Directions for this task:
Write out every line from the listing below where the string "TREA" is found.

-*-

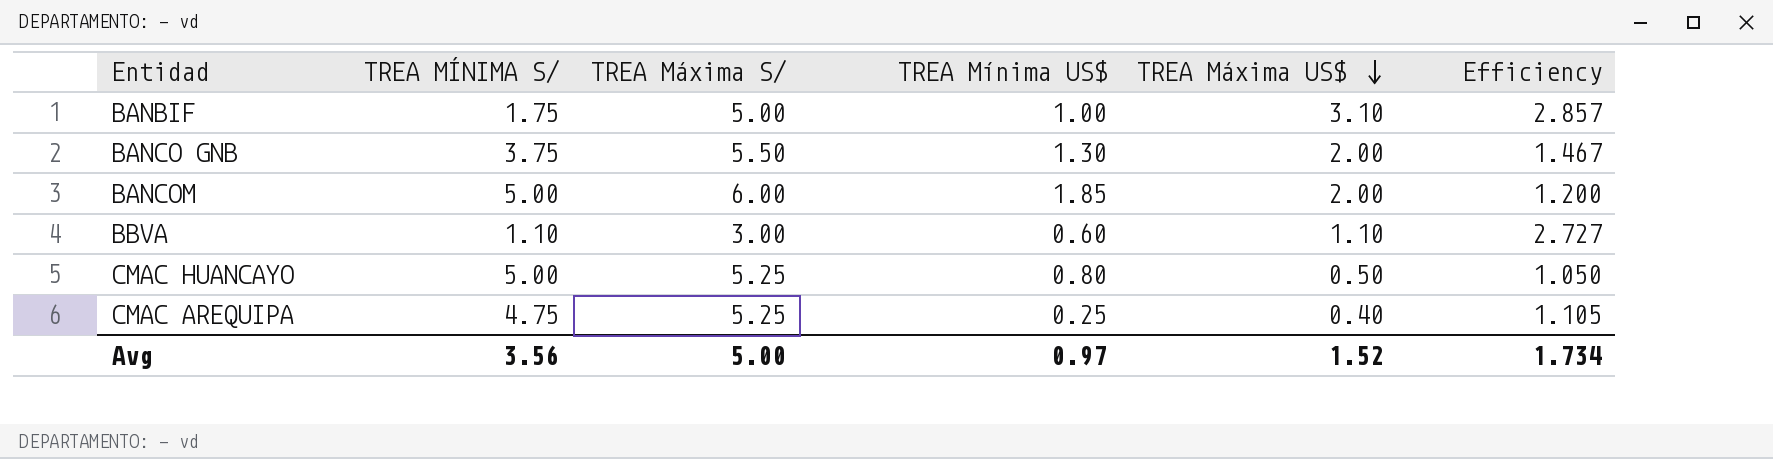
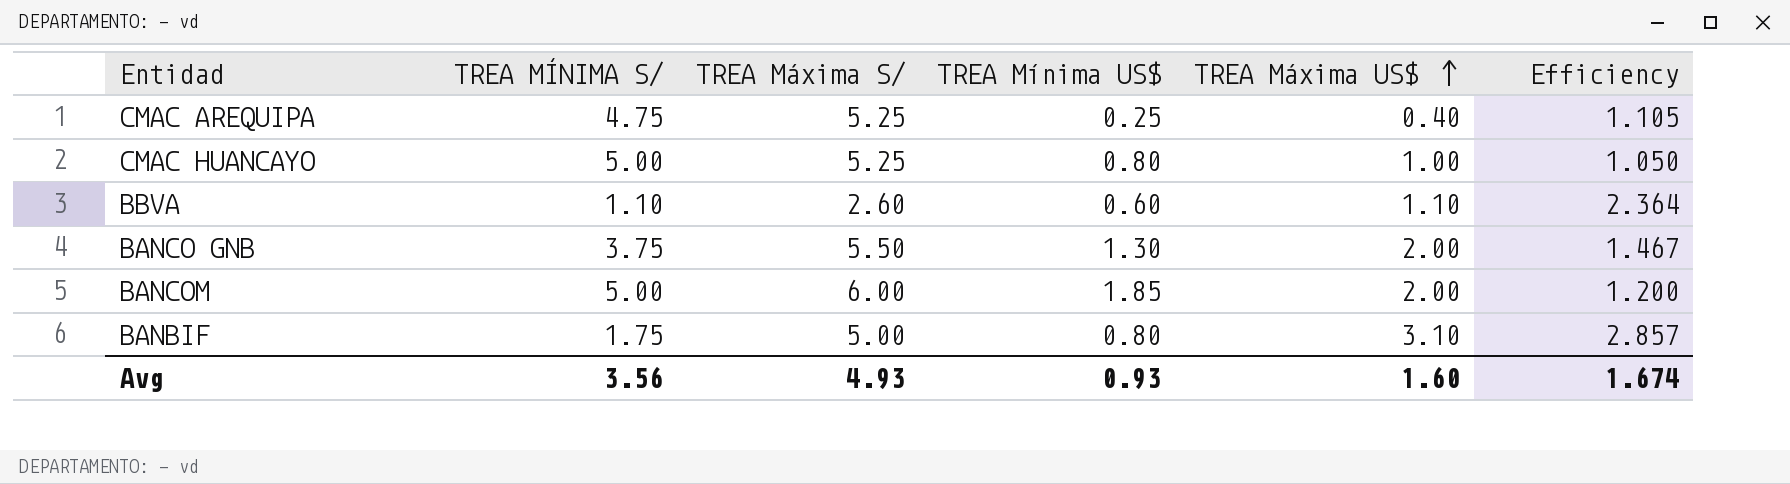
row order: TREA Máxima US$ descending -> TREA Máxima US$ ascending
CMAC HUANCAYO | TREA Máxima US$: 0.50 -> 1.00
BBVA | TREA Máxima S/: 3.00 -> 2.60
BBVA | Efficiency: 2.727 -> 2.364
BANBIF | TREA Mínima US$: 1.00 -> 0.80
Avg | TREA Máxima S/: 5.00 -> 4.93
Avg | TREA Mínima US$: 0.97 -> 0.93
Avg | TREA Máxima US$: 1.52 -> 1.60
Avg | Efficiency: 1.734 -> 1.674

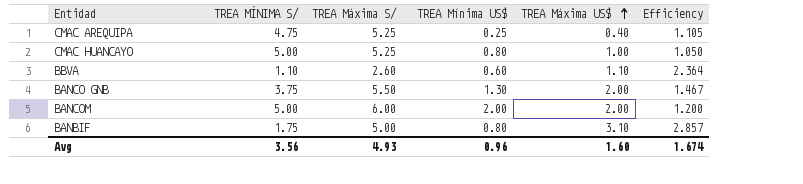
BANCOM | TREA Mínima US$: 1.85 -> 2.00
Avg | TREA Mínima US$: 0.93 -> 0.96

-*-

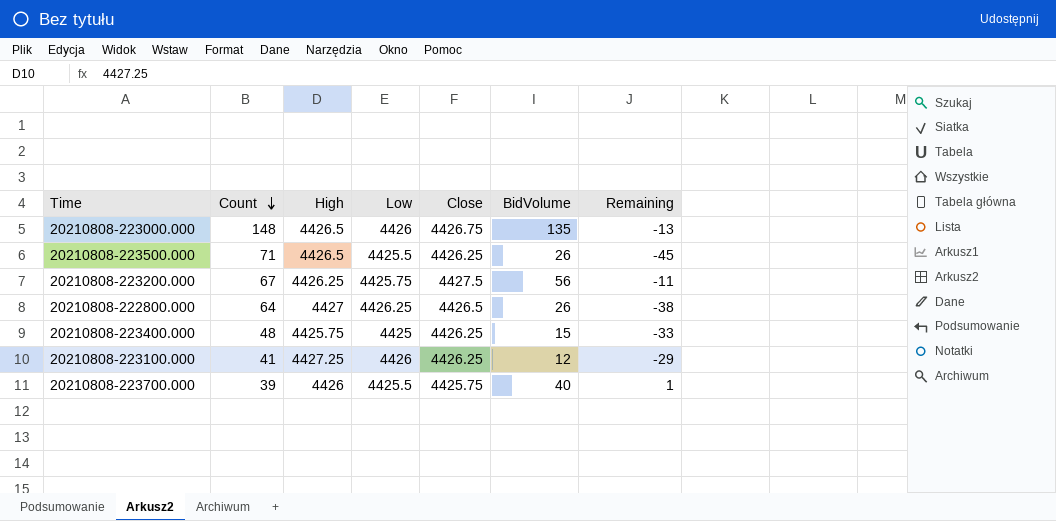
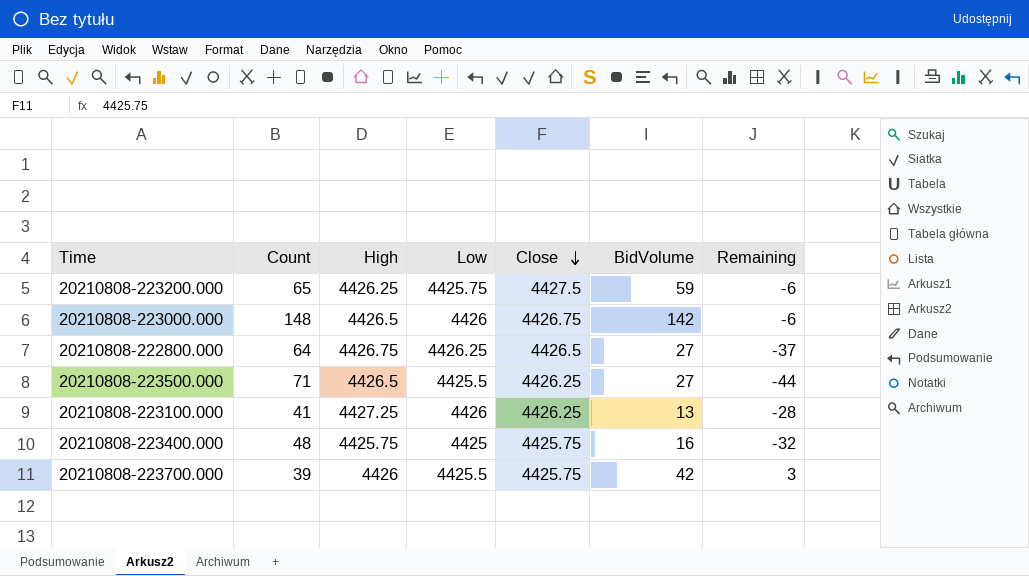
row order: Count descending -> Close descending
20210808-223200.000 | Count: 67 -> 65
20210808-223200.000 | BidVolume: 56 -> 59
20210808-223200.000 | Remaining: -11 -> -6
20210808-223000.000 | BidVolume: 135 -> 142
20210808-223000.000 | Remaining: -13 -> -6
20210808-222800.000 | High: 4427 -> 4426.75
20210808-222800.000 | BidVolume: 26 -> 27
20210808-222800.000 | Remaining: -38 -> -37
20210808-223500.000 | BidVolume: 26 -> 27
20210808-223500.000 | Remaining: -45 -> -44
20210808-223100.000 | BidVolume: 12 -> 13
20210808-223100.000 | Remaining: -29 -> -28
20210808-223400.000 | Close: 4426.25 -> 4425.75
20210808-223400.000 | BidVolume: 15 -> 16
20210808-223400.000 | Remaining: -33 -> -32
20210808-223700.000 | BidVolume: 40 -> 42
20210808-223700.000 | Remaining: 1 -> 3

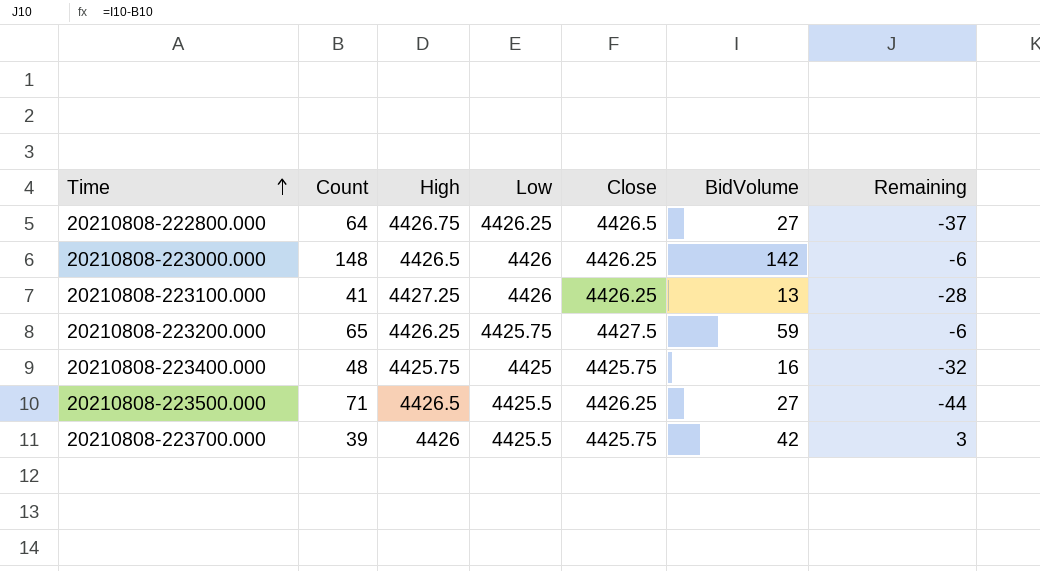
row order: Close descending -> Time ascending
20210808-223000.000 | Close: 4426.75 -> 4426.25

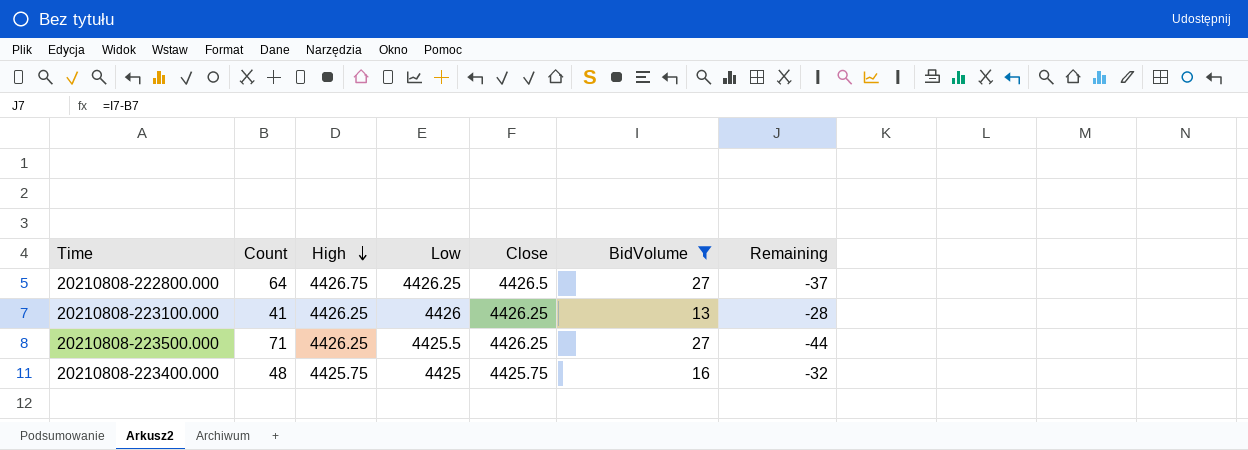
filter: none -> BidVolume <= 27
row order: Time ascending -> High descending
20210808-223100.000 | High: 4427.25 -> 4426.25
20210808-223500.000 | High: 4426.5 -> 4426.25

-*-

Response area:
row order: TREA Máxima US$ descending -> TREA Máxima US$ ascending
CMAC HUANCAYO | TREA Máxima US$: 0.50 -> 1.00
BBVA | TREA Máxima S/: 3.00 -> 2.60
BANBIF | TREA Mínima US$: 1.00 -> 0.80
Avg | TREA Máxima S/: 5.00 -> 4.93
Avg | TREA Mínima US$: 0.97 -> 0.93
Avg | TREA Máxima US$: 1.52 -> 1.60
BANCOM | TREA Mínima US$: 1.85 -> 2.00
Avg | TREA Mínima US$: 0.93 -> 0.96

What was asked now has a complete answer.